Friday, February 10, 2006

The Little Things

Saw the show again on Wednesday night. It was a strong, solid run; the audience was very quiet at the start, but the cast seemed to know what was needed to light a fire under them, and they were much more animated, laughing and squirming and gasping on cue, in Act Two. Good for them; that's the sort of finessing that many professional casts can't even manage.

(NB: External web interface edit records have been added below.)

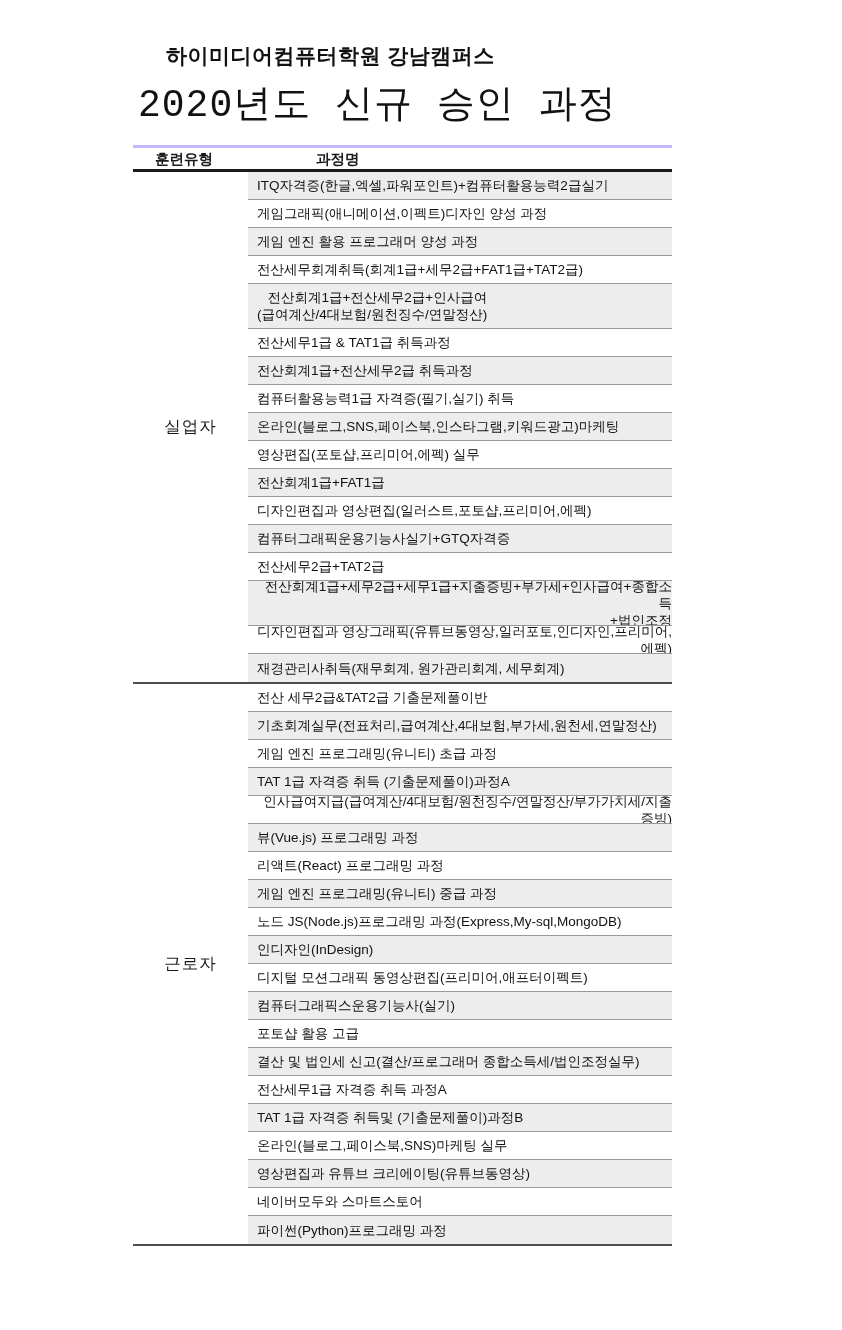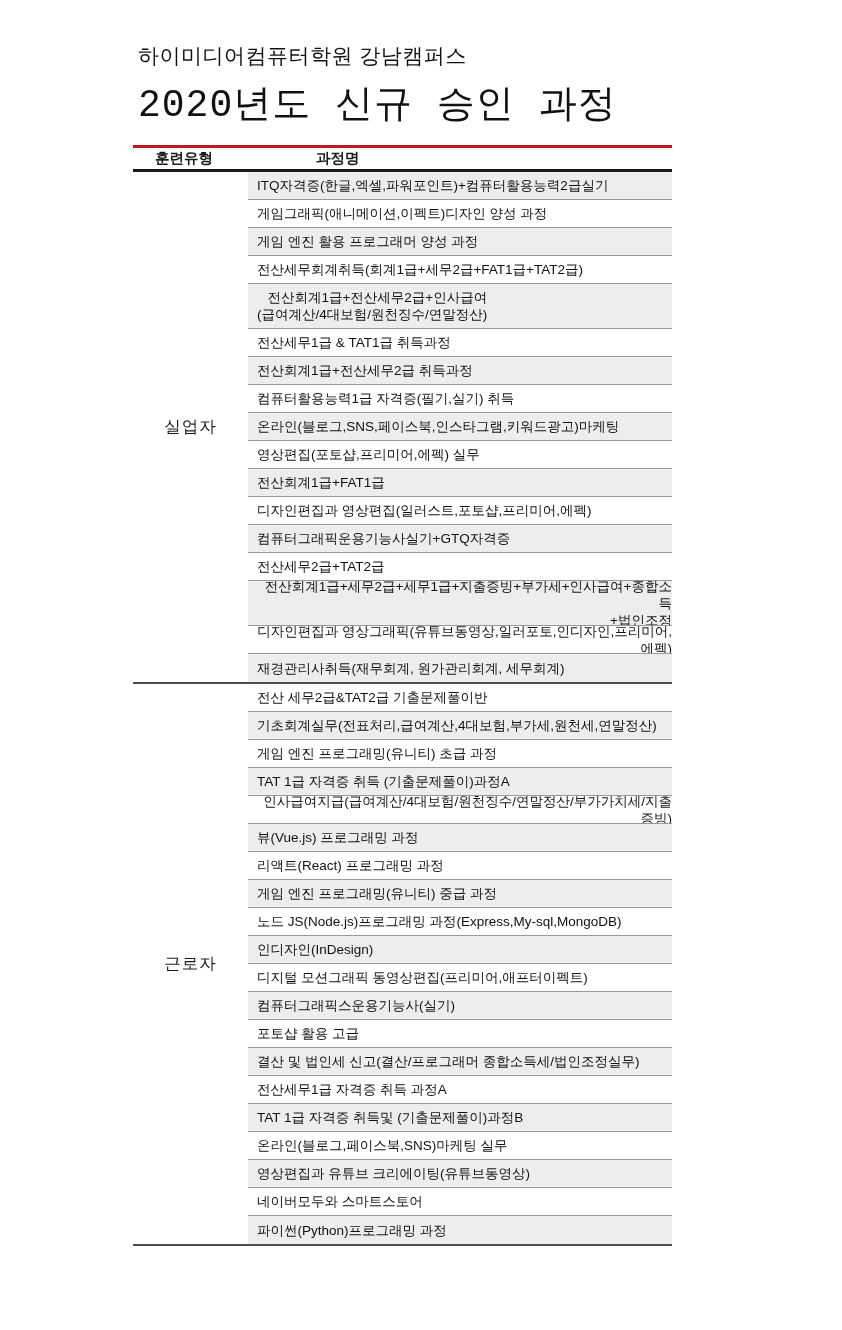--- a/index.html
+++ b/index.html
@@ -24,9 +24,10 @@
   }
   .academy-name {
     font-size: 21px;
-    font-weight: 400;
+    font-weight: 700;
     letter-spacing: 0.5px;
     color: #111111;
+    margin-left: 28px;
   }
   .page-title {
     margin-top: 8px;

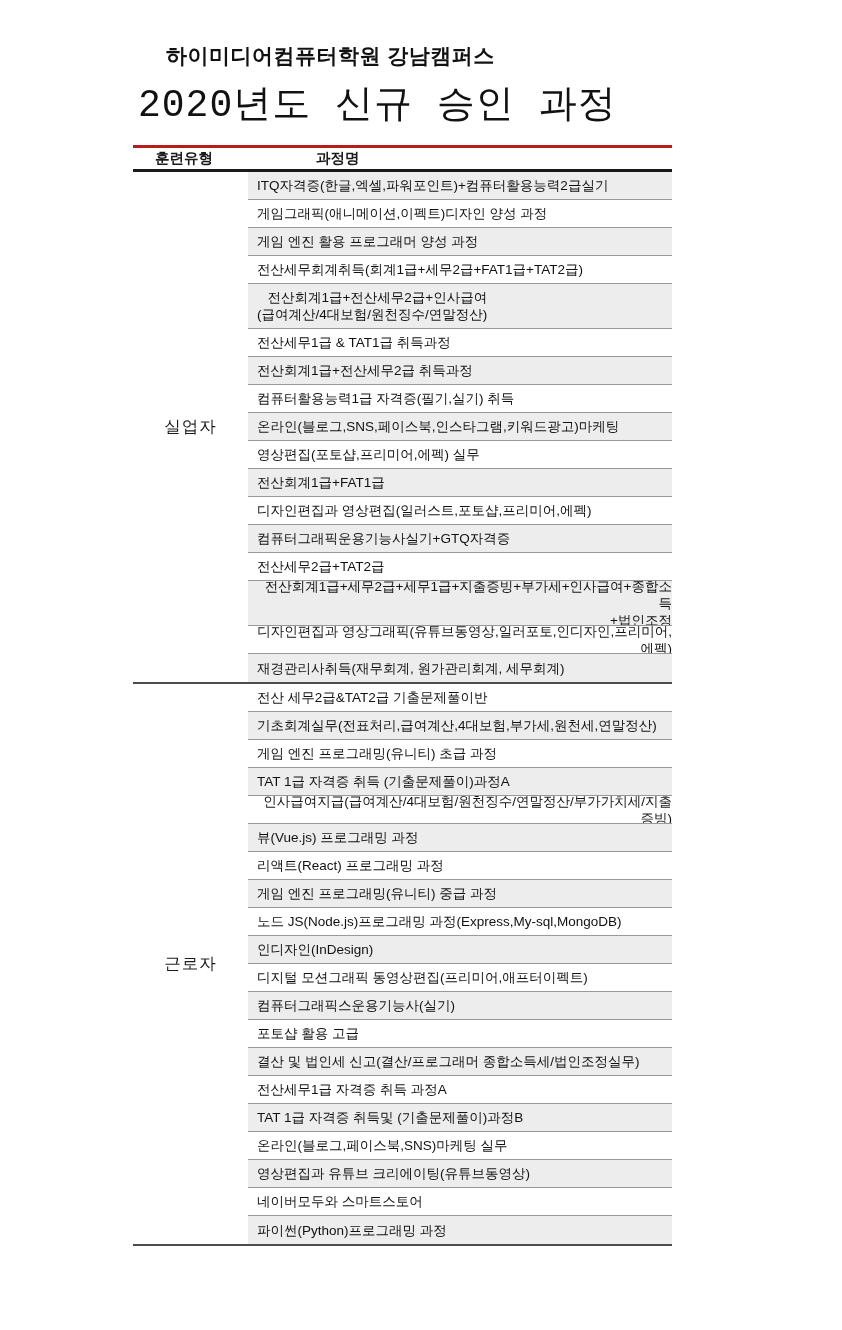--- a/index.html
+++ b/index.html
@@ -45,10 +45,10 @@
   }
   .thead {
     display: flex;
-    align-items: center;
+    align-items: flex-end;
     height: 27px;
     box-sizing: border-box;
-    border-top: 3px solid #b91c1c;
+    border-top: 3px solid #c4b5fd;
     border-bottom: 3px solid #1a1a1a;
     font-size: 14.5px;
     font-weight: 600;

Getting to see the show for the first time in a while, as well as seeing it without my director's hat firmly attached to my head, I was able to notice details that had either evolved in my absence, or else which had always been there but I just didn't spot them. I didn't take notes, but here's what I remember:
  • Introducing the love test, just before "Goneril, our eldest born, speak first," Lear's gaze lingers on Regan--and then his index finger points away from his gaze, taking Goneril by surprise. Keepin' the kids off-balance.
  • Kent has a prop ring which he gives to Gargrave during the storm. I knew that Kieran was using this ring to signify his rank, and that he was going to remove it during his soliloquy ("Now, banished Kent..."). This time I also saw Kent fingering it unconsciously in 1.1, while he was summoning up the nerve to confront Lear; and again, once he'd been banished.
  • And then, on his "Now, banished Kent" soliloquy, he put a finger to his lips, as if to beseech the audience not to give his true identity away. That's awesome; audiences love to be complicit in secrets, and there are so many of them in this play, I lose track.
  • Albany kneels to Lear ("My lord, I am ignorant of what hath moved you"), but Lear stalks off without seeming to acknowledge him. Goneril is upstage, rolling her eyes--now, as soon as Lear is off, she slips downstage and hauls Albany up onto his feet. Her embarrassment in having to associate with this "milk-liver'd man" is already palpable.
  • Cornwall's repressed rage at his own wife erupts in slightly different ways each night. Now he's taken to cutting off her lines in 1.6, which probably drives Brittany crazy, but which does the right thing in keeping Regan powerless and unsure.
  • Gloster re-enters after following Lear out into the storm. "The king is in high rage," he says, and then attempts to convince Cornwall and the daughters to relieve him. Up till now, Peter has delivered these lines with the same slightly befuddled consternation that typifies Gloster at this point in the play. This time, the lines had a real edge to them, and I realized that the near-sighted old man was actually starting to clue in; he could see the parallels growing between Edgar, his own allegedly unfaithful son, and these "unnatural hags" who didn't care a whit if their old man got washed away.
  • Out at Dover, Lear enters giggling with a wreath of flowers, berries and ribbons on his head. Tonight, by choice or accident, he came out with the wreath on backwards, so the red ribbons hung in front of his eyes. Gloster is already onstage at this point, with a blood-stained bandage covering his own "bleeding rings." What a lovely visual parallel, intentional or otherwise!
  • At the end, when Lear enters carrying Cordelia, Allan as Albany does some outstanding physical acting (actually, everyone onstage is great, but most of them have been instructed to stay very still). When he sees Lear, he is facing upstage. He bends over, almost double, with the shock of what he sees (which conveniently allows us to see it also). Then he stumbles backwards, averting his eyes and remaning closed off to the audience. He ends up standing stage left, still hunkered over, and he looks for all the world like a blasted tree or an ancient statue worn down by the elements. The other actors, also "men of stone" have similar postures of distress. Lear is surrounded by corpses and broken men--no one has the strength, or the power, to alleviate, or even share, his pain, and so he cries alone.
There's lots of other great bits. And then there are the bits which, I'm told, change every night, like the Knights' shenanigans in 1.3, or Kent's visual illustration of the infamous Lipsbury Pinfold (I'm a bit anxious to see where these improvised bits go on closing night; things could get ugly).

As I've said before, I enjoy seeing new things occur onstage. When I think of being in a four-month-long production run at Stratford (or--god help us--Cats), where nothing is supposed to change, nothing seems more dull, more untheatrical. And Lear, of course, is the sort of play on could do for ages, and constantly discover new things that work.

For better or worse, theatre is ephemeral (although we will be video recording the final show). Our work on this show must stop after 12 performances. But I certainly have lots of tricks and lessons to take with me into the next grand enterprise...about which topic, more anon.